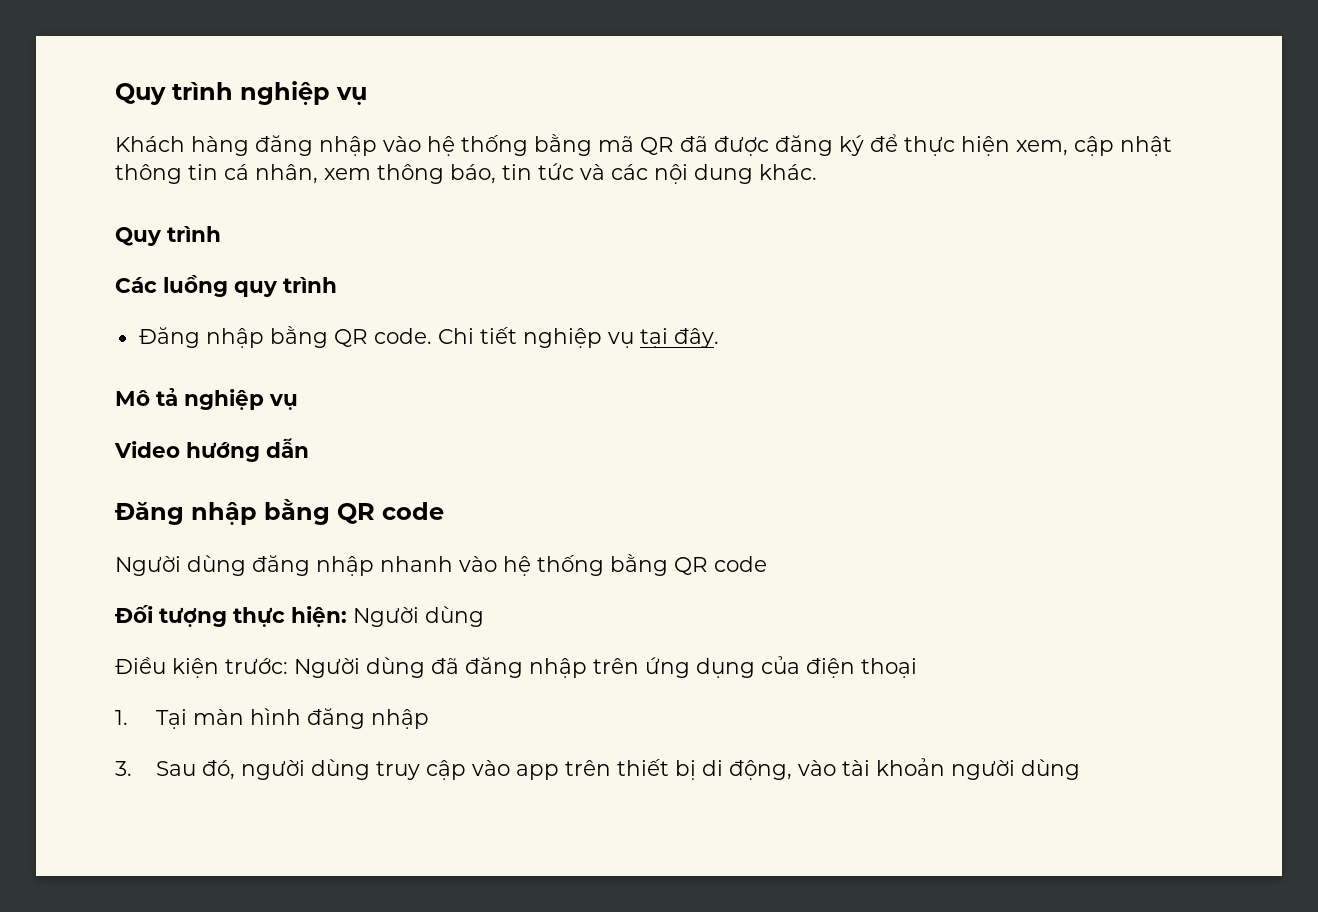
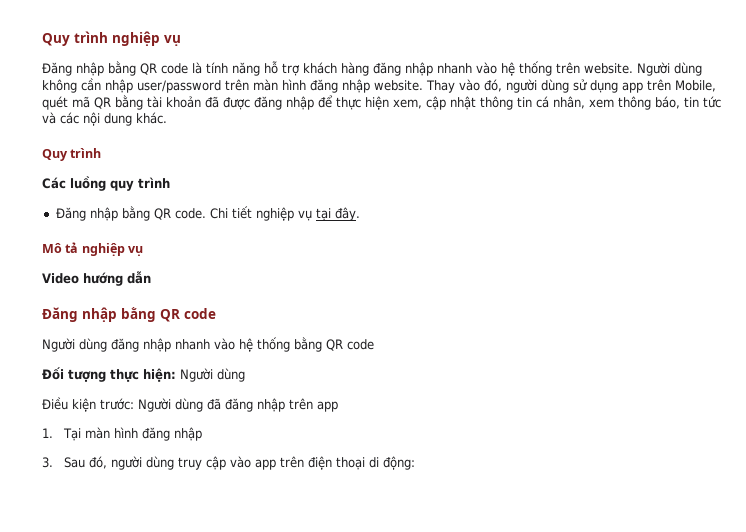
[115,136,185,152] Khách -> [42,61,337,76] Đăng nhập bằng QR code là tính năng hỗ trợ khách
[383,134,674,156] vào hệ thống bằng mã QR -> [437,61,702,76] [42,78,716,93] [42,95,201,110] nhanh vào hệ thống trên website. Người dùng không cần nhập user/password trên màn hình đăng nhập website. Thay vào đó, người dùng sử dụng app trên Mobile, quét mã QR bằng tài khoản
[839,135,864,156] ký -> [286,96,314,110] nhập
[645,656,917,678] ứng dụng của điện thoại -> [317,401,338,412] app
[616,758,1080,780] thiết bị di động, vào tài khoản người dùng -> [308,456,416,470] điện thoại di động:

■ ■ ■ ■

# Task instructions
Leave the pictures out and output the rest of the data word for word.

# Completed task
[115,136,185,152] Khách -> [42,61,337,76] Đăng nhập bằng QR code là tính năng hỗ trợ khách
[383,134,674,156] vào hệ thống bằng mã QR -> [437,61,702,76] [42,78,716,93] [42,95,201,110] nhanh vào hệ thống trên website. Người dùng không cần nhập user/password trên màn hình đăng nhập website. Thay vào đó, người dùng sử dụng app trên Mobile, quét mã QR bằng tài khoản
[839,135,864,156] ký -> [286,96,314,110] nhập
[645,656,917,678] ứng dụng của điện thoại -> [317,401,338,412] app
[616,758,1080,780] thiết bị di động, vào tài khoản người dùng -> [308,456,416,470] điện thoại di động:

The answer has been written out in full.